HR Presidente Prudente - Hospital Regional de Presidente Prudente (SP) — Prova 2023

Enunciado

Homem, 73 anos, com queixa de dor lombar de forte intensidade há três meses e diagnóstico recente de Diabetes Mellitus, foi submetido a uma tomografia de abdome que demonstra lesão sólida heterogênea em cabeça de pâncreas de 2,5 cm e dilatação do ducto pancreático principal (7,0 mm), sem outros achados (sem evidência de envolvimento da veia mesentérica superior ou da veia porta (i. e., sem fixação, distorção, trombo ou confinamento) e uma superfície gordurosa preservada circundando a artéria mesentérica superior e os ramos da artéria celíaca, incluindo a artéria hepática). No estadiamento, ausência de linfonodos regionais e ausência de metástases. Quais são o provável diagnóstico e a conduta?

Alternativas

  1. A) Neoplasias intraductais mucinosas (IPMN) de ducto principal; observação e ressecção se estigmas de alto risco.
  2. B) Neoplasia papilar mucinosa intra ductal; observação e ressecção se estigmas de alto risco.
  3. C) Adenocarcinoma ductal de pâncreas; pancreatoduodenectomia.
  4. D) Neoplasia cística serosa; observação e ressecção se sintomas.
  5. E) Metástase pancreática de colangiocarcinoma das vias biliares; drenagem da papila com stent por via endoscópica.

Pérola Clínica

Adenocarcinoma de pâncreas → massa sólida + dilatação ductal + DM recente + dor lombar = indicação cirúrgica.

Resumo-Chave

O adenocarcinoma ductal de pâncreas frequentemente se manifesta com dor abdominal/lombar, perda de peso e, em idosos, pode estar associado a um diagnóstico recente de Diabetes Mellitus. A dilatação do ducto pancreático principal e a ausência de invasão vascular ou metástases indicam doença ressecável.

Contexto Educacional

O adenocarcinoma ductal de pâncreas é uma neoplasia agressiva com alta mortalidade, sendo a quarta principal causa de morte por câncer. Geralmente se apresenta em estágios avançados, mas o diagnóstico precoce é crucial para a ressecção curativa. A incidência aumenta com a idade, e fatores de risco incluem tabagismo, pancreatite crônica e, notavelmente, o desenvolvimento recente de Diabetes Mellitus em pacientes idosos, que pode ser uma manifestação paraneoplásica.

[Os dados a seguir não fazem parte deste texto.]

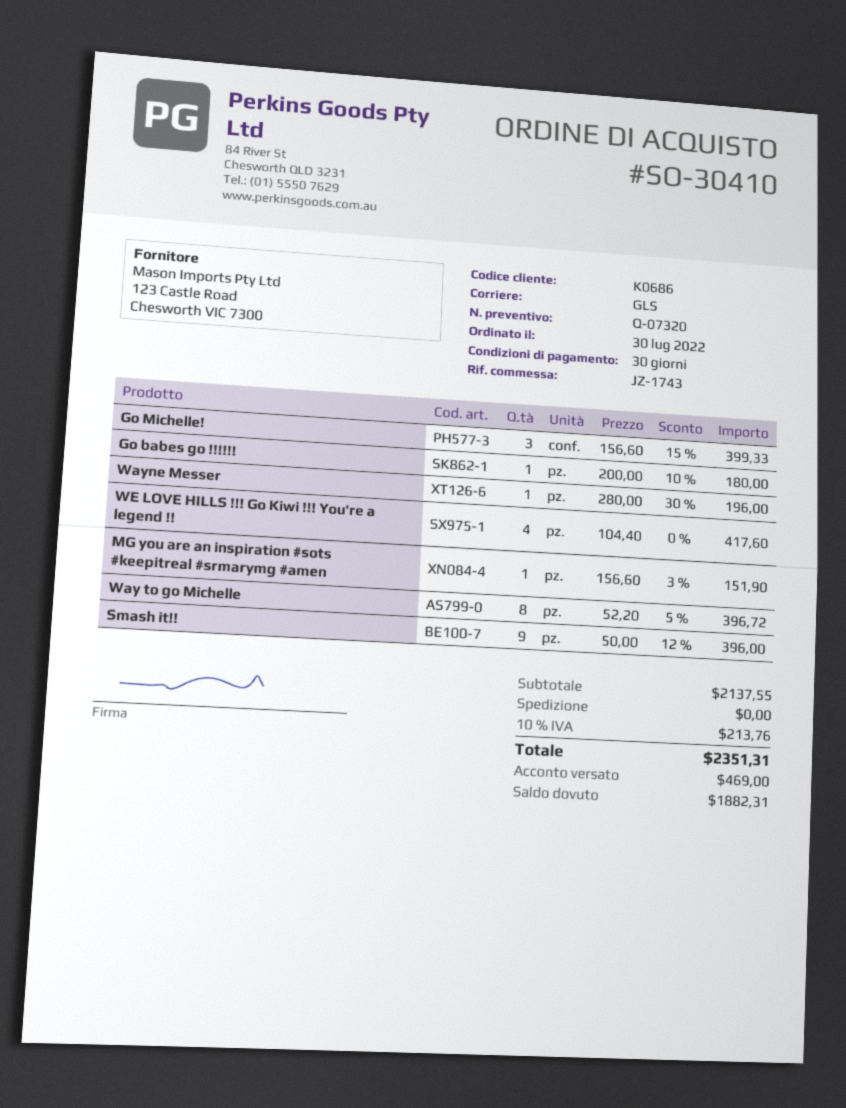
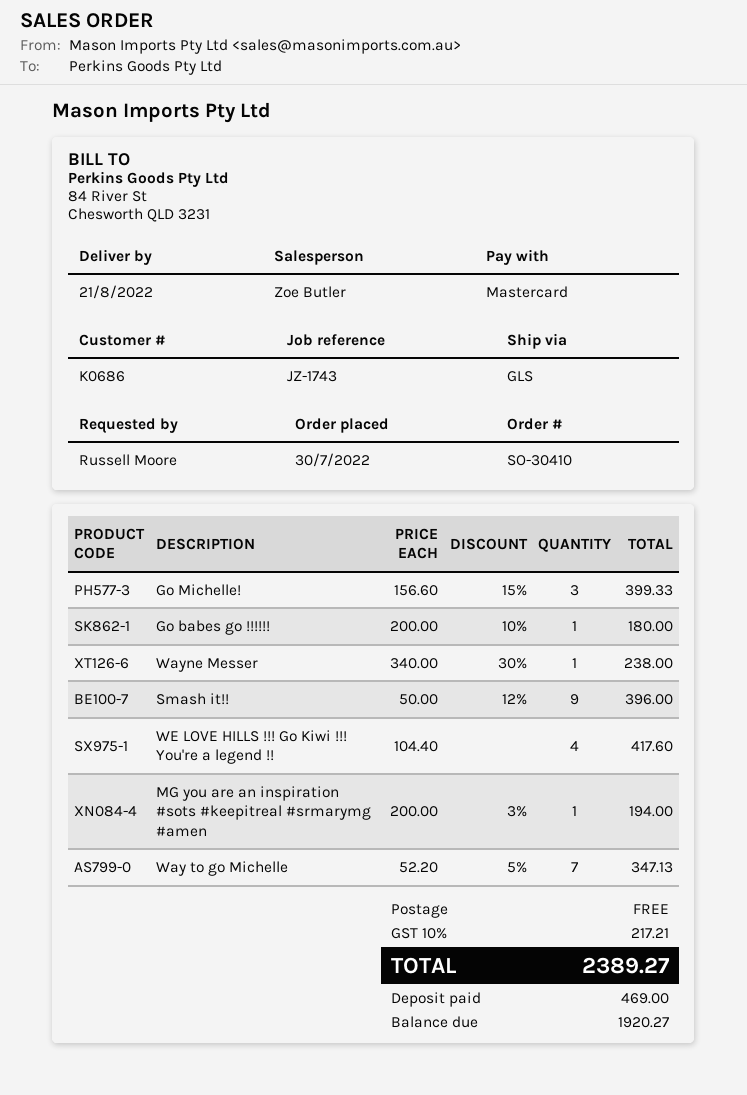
Wayne Messer: 1 x 280.00 - 30% = 196.00 -> 1 x 340.00 - 30% = 238.00
MG you are an inspiration #sots #keepitreal #srmarymg #amen: 1 x 156.60 - 3% = 151.90 -> 1 x 200.00 - 3% = 194.00
Way to go Michelle: 8 x 52.20 - 5% = 396.72 -> 7 x 52.20 - 5% = 347.13
tax: 10% = 213.76 -> 10% = 217.21
total: 2351.31 -> 2389.27
balance: 1882.31 -> 1920.27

O diagnóstico é suspeitado por sintomas inespecíficos como dor abdominal/lombar, perda de peso e icterícia. A tomografia computadorizada (TC) de abdome com contraste é o exame de imagem inicial de escolha para estadiamento e avaliação da ressecabilidade. A dilatação do ducto pancreático principal e a presença de uma massa sólida heterogênea na cabeça do pâncreas são achados típicos. A biópsia é necessária para confirmação histopatológica, mas em casos de lesão ressecável, a cirurgia pode ser realizada sem biópsia pré-operatória. A conduta para o adenocarcinoma de pâncreas ressecável é a pancreatoduodenectomia (cirurgia de Whipple), que envolve a remoção da cabeça do pâncreas, duodeno, vesícula biliar e parte do ducto biliar. A quimioterapia adjuvante é recomendada após a cirurgia para melhorar o prognóstico. O estadiamento preciso é fundamental para determinar a ressecabilidade e planejar a melhor abordagem terapêutica.

Perguntas Frequentes

Quais são os sinais de alerta para adenocarcinoma de pâncreas?

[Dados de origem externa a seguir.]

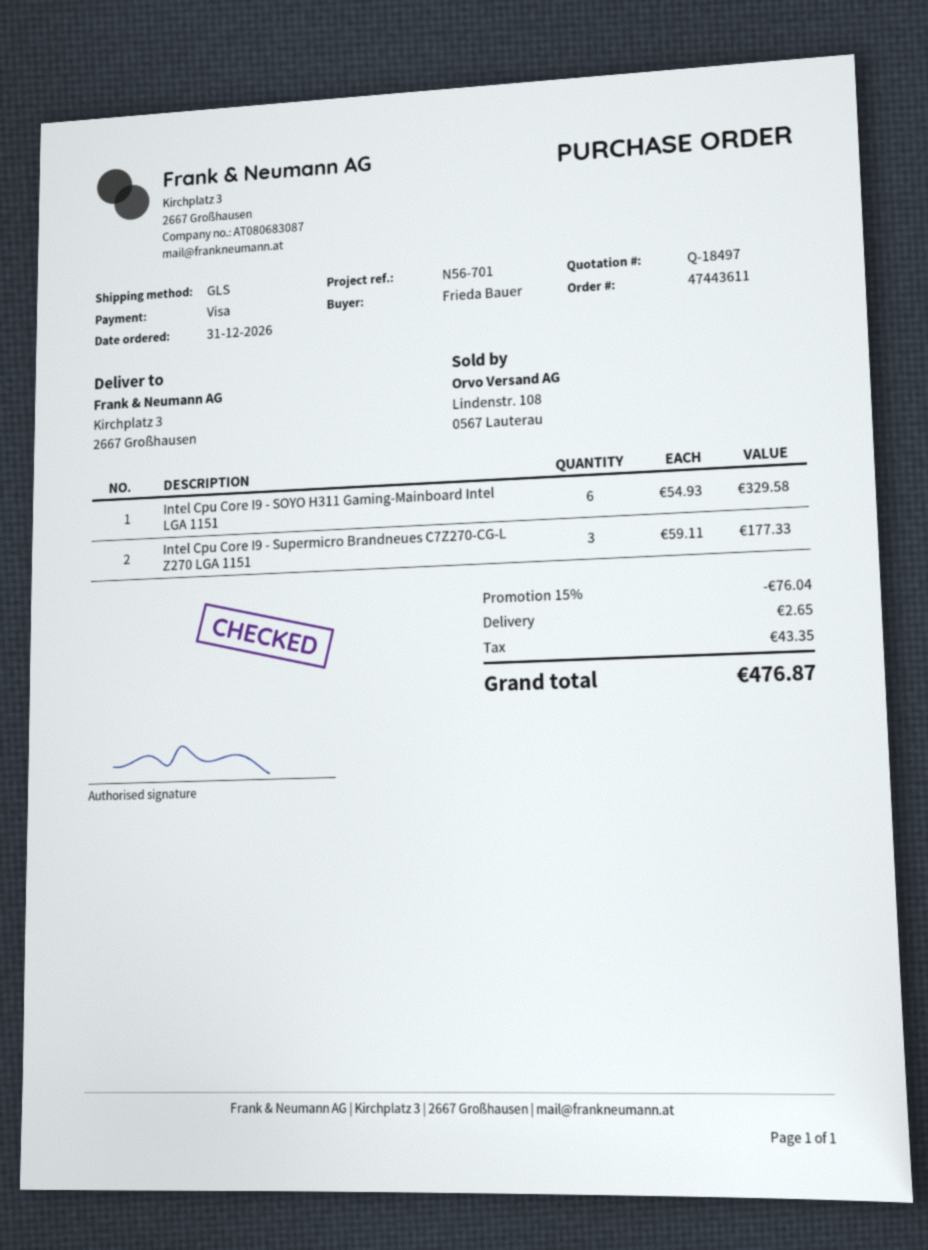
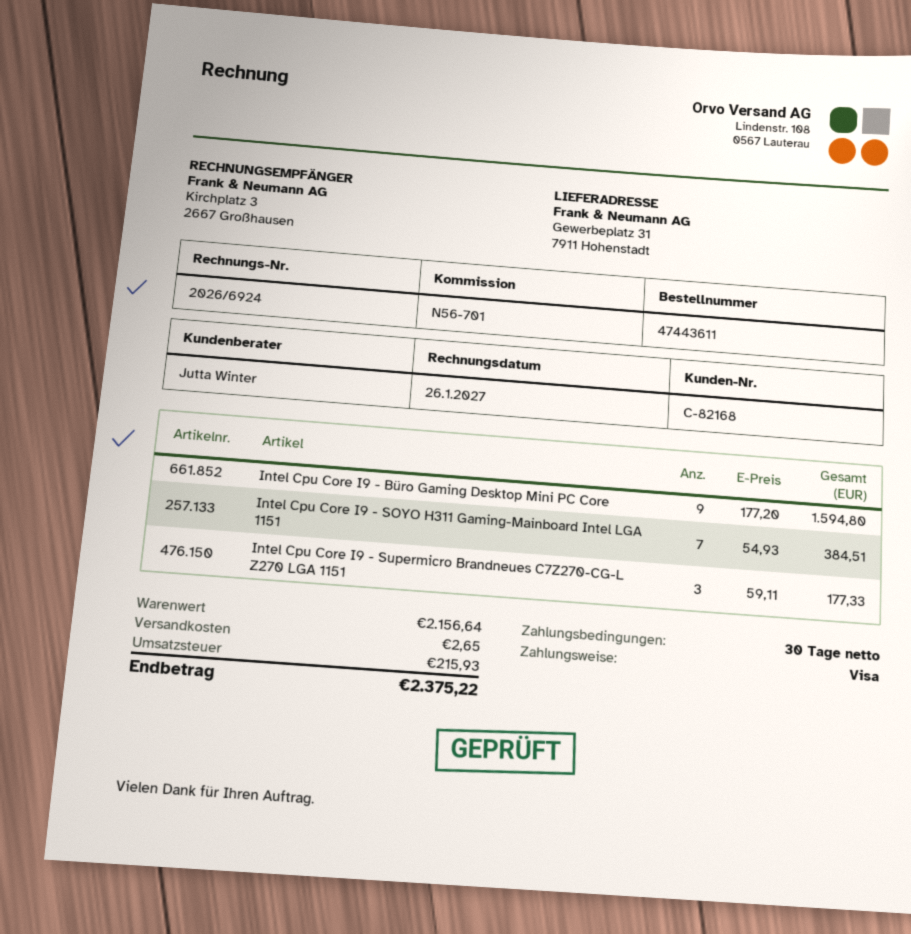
ship to: Kirchplatz 3, 2667 Großhausen -> Gewerbeplatz 31, 7911 Hohenstadt
Intel Cpu Core I9 - SOYO H311 Gaming-Mainboard Intel LGA 1151: 6 x 54.93 = 329.58 -> 7 x 54.93 = 384.51
Intel Cpu Core I9 - Büro Gaming Desktop Mini PC Core: none -> 9 x 177.20 = 1594.80
discount: 15% = 76.04 -> none
tax: 43.35 -> 215.93
total: 476.87 -> 2375.22

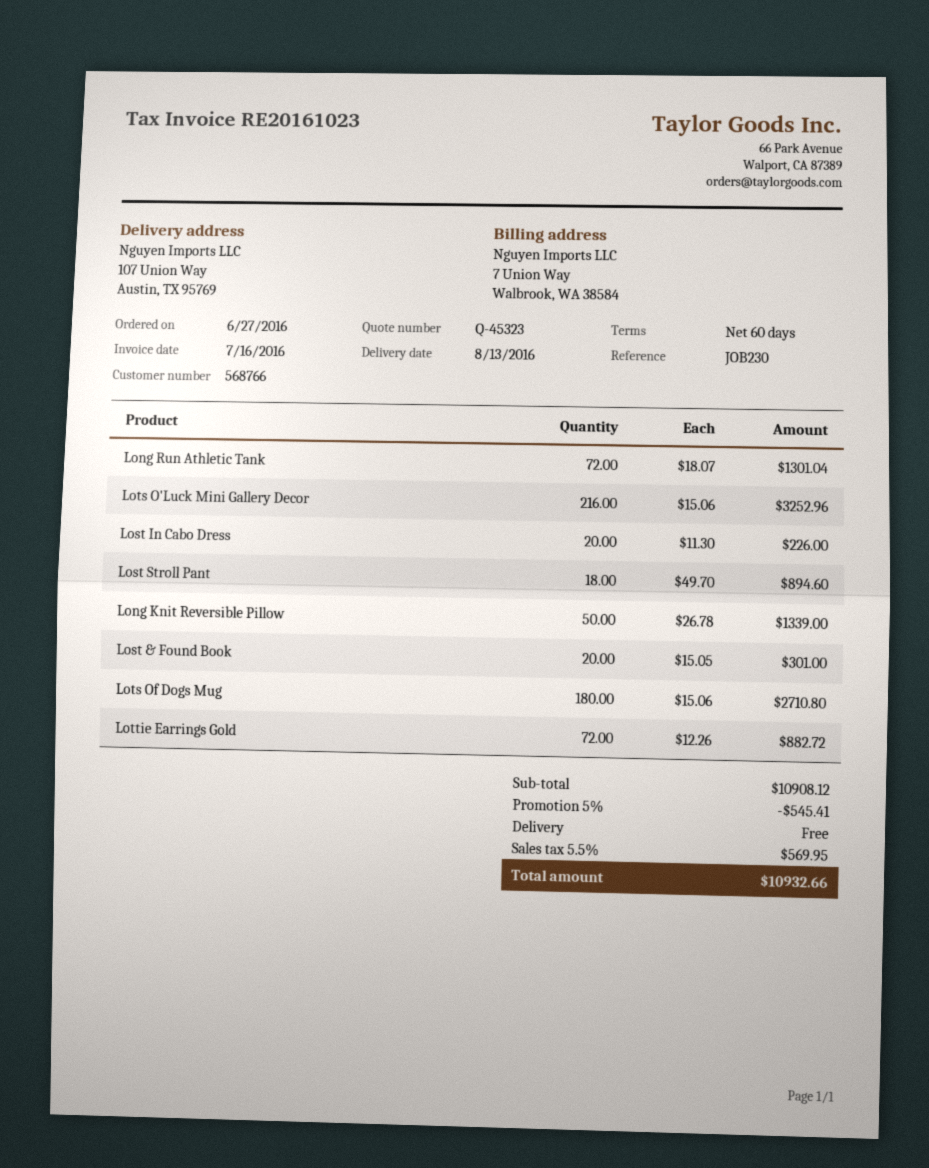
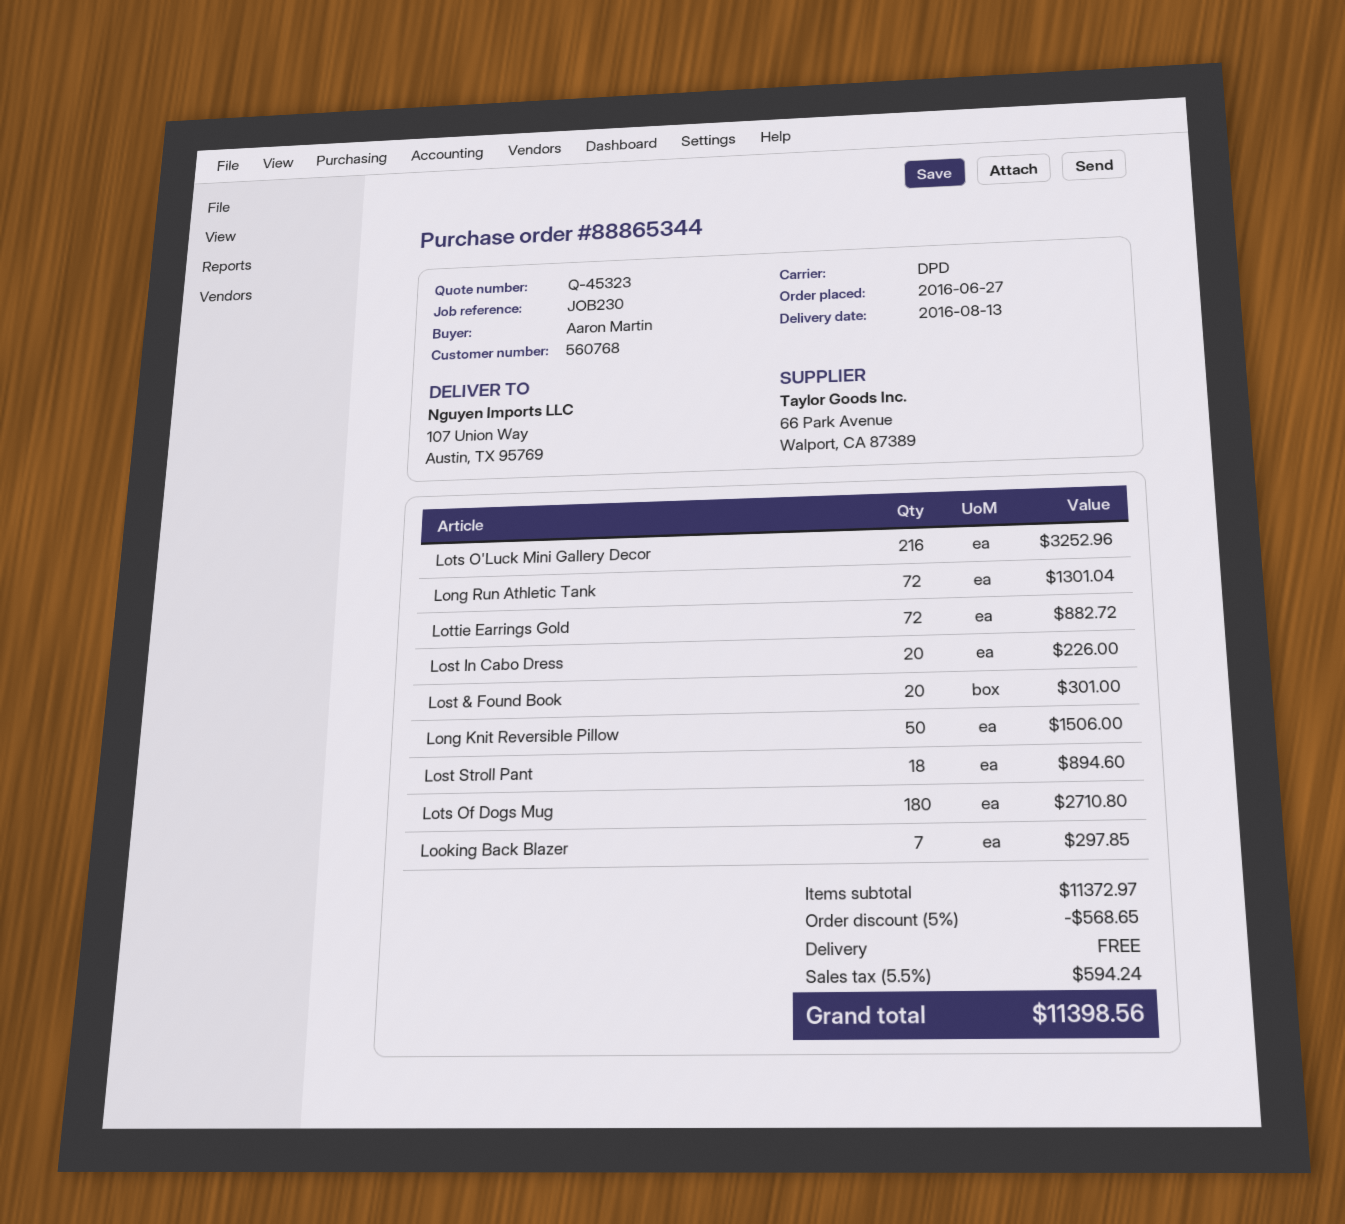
customer number: 568766 -> 560768
Long Knit Reversible Pillow: 50 for 1339.00 -> 50 for 1506.00
Looking Back Blazer: none -> 7 for 297.85
subtotal: 10908.12 -> 11372.97
discount: 5% = 545.41 -> 5% = 568.65
tax: 5.5% = 569.95 -> 5.5% = 594.24
total: 10932.66 -> 11398.56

Sinais de alerta incluem dor abdominal/lombar persistente, perda de peso inexplicada, icterícia obstrutiva (se na cabeça do pâncreas) e diagnóstico recente de Diabetes Mellitus em idosos.

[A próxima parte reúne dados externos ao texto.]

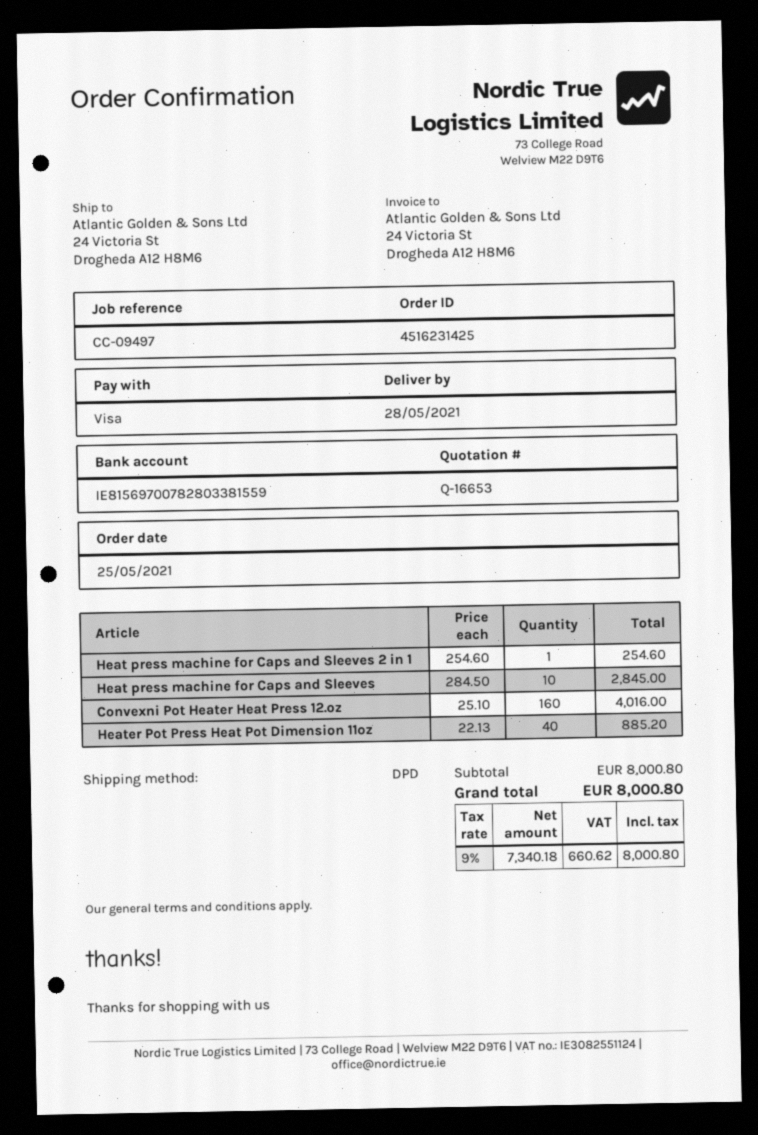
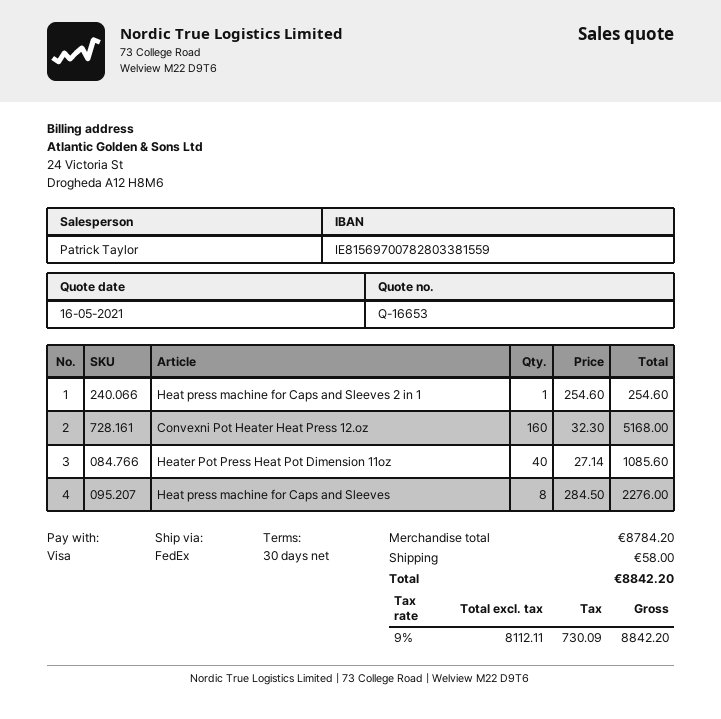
shipping method: DPD -> FedEx
Heat press machine for Caps and Sleeves: 10 x 284.50 = 2845.00 -> 8 x 284.50 = 2276.00
Convexni Pot Heater Heat Press 12.oz: 160 x 25.10 = 4016.00 -> 160 x 32.30 = 5168.00
Heater Pot Press Heat Pot Dimension 11oz: 40 x 22.13 = 885.20 -> 40 x 27.14 = 1085.60
subtotal: 8000.80 -> 8784.20
shipping: none -> 58.00
net: 7340.18 -> 8112.11
tax: 9% = 660.62 -> 9% = 730.09
total: 8000.80 -> 8842.20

Qual a importância da dilatação do ducto pancreático principal?

A dilatação do ducto pancreático principal (e/ou do colédoco, conhecido como sinal do duplo ducto) sugere obstrução, frequentemente por uma massa na cabeça do pâncreas, como um adenocarcinoma.

Quando o câncer de pâncreas é considerado ressecável?

O câncer de pâncreas é ressecável quando não há envolvimento vascular significativo (artéria mesentérica superior, veia porta) e ausência de metástases à distância ou linfonodos regionais extensos.